1989 Colonial Athletic Association baseball tournament
- Teams: 6
- Format: Double-elimination tournament
- Finals site: Brooks Field; Wilmington, North Carolina;
- Champions: East Carolina (2nd title)
- Winning coach: Gary Overton (2nd title)
- MVP: Brien Berckman (East Carolina)

= 1989 Colonial Athletic Association baseball tournament =

American college baseball tournament

The 1989 Colonial Athletic Association baseball tournament was held at Brooks Field on the campus of UNC Wilmington in Wilmington, North Carolina, from May 12 through 15. The event determined the champion of the Colonial Athletic Association for the 1989 season. The winner of the tournament, second-seeded , earned the CAA's automatic bid to the 1989 NCAA Division I baseball tournament.
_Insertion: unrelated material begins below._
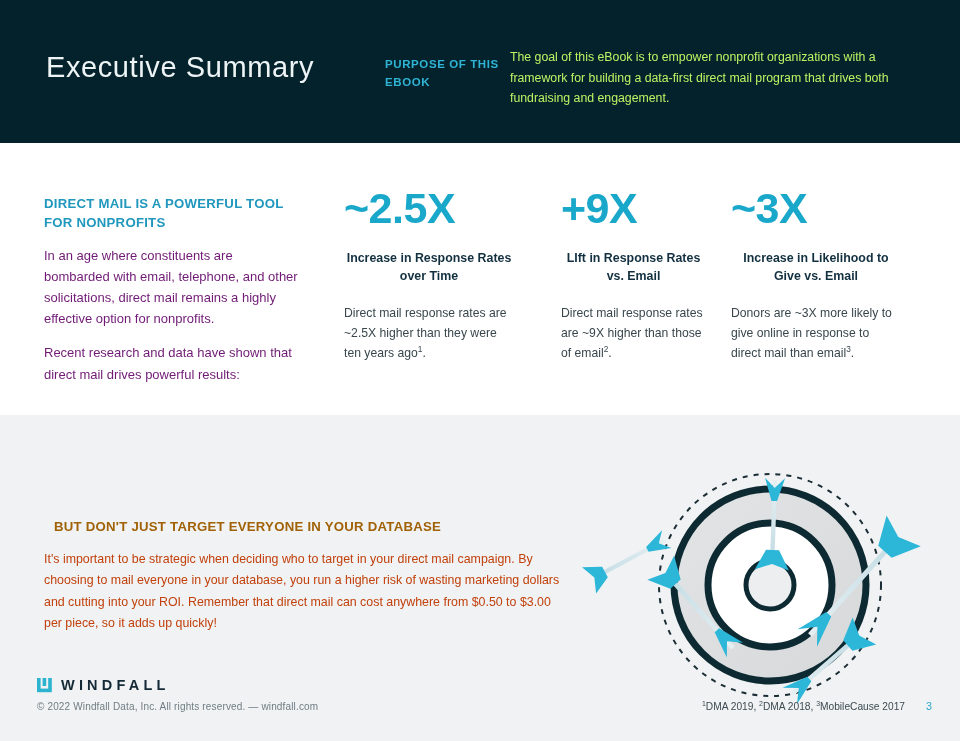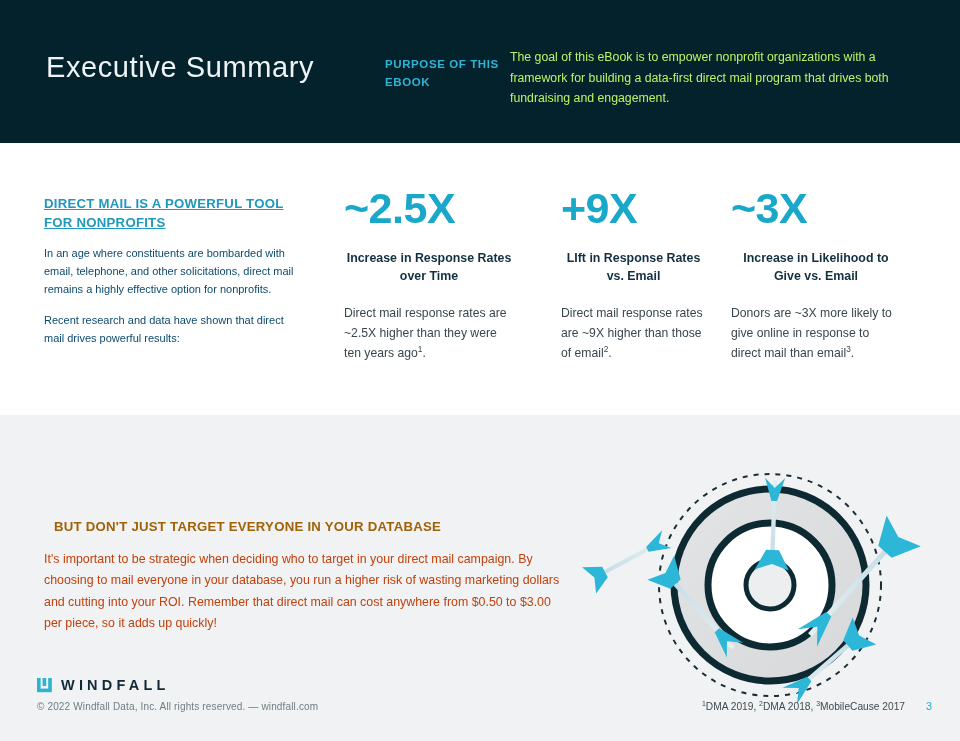"DIRECT MAIL IS A POWERFUL" .section-head { text-decoration: underline -> none }
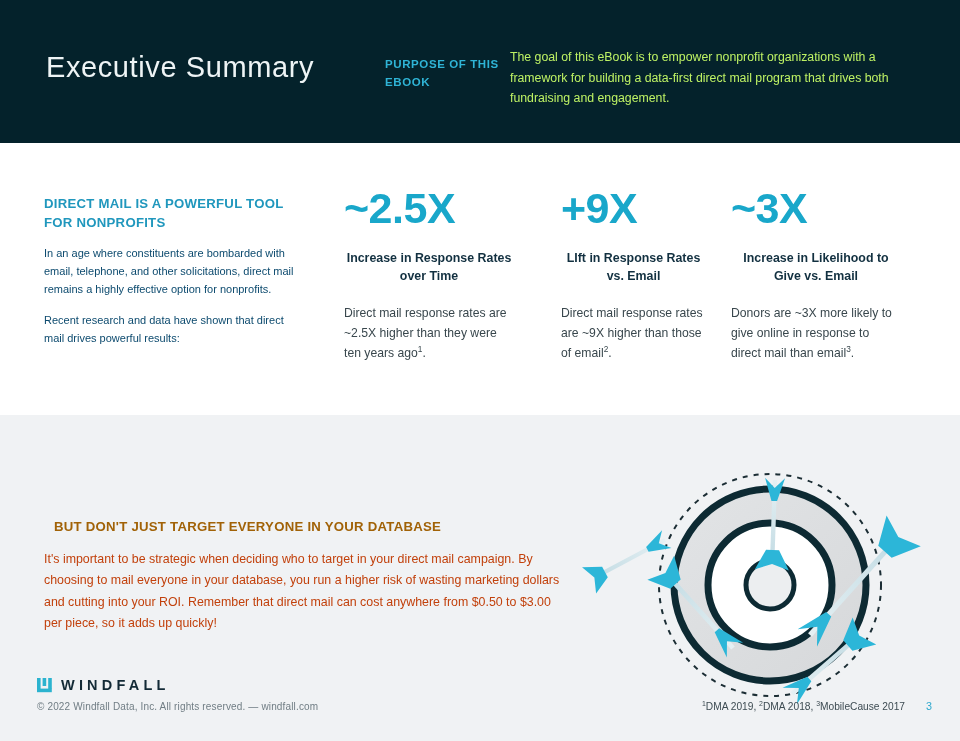"In an age where constituents" .body-p { color: #0c4a6e -> #701a75; font-size: 11px -> 13px }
For the first three years of the event, a different team won the Tournament. Richmond, East Carolina, and George Mason each won once. With their victory in 1989, East Carolina became the first program to win multiple championships. During their tenure in the CAA which ended after the 2001 season, the Pirates would claim seven titles overall.

==Format and seeding==
The CAA's six teams were seeded one to six based on winning percentage from the conference's round robin regular season. They played a double-elimination tournament with first round matchups of the top and bottom seeds, second and fifth seeds, and third and fourth seeds.

| Team | W | L | Pct. | GB | Seed |
|---|---|---|---|---|---|
| UNC Wilmington | 14 | 1 | .933 | — | 1 |
| East Carolina | 12 | 3 | .800 | 2 | 2 |
| James Madison | 7 | 6 | .538 | 6 | 3 |
| Richmond | 6 | 8 | .429 | 7.5 | 4 |
| George Mason | 3 | 10 | .231 | 10 | 5 |
| William & Mary | 0 | 14 | .000 | 13.5 | 6 |

==Most Valuable Player==
Brien Berckman was named Tournament Most Valuable Player. Berckman was a pitcher for East Carolina.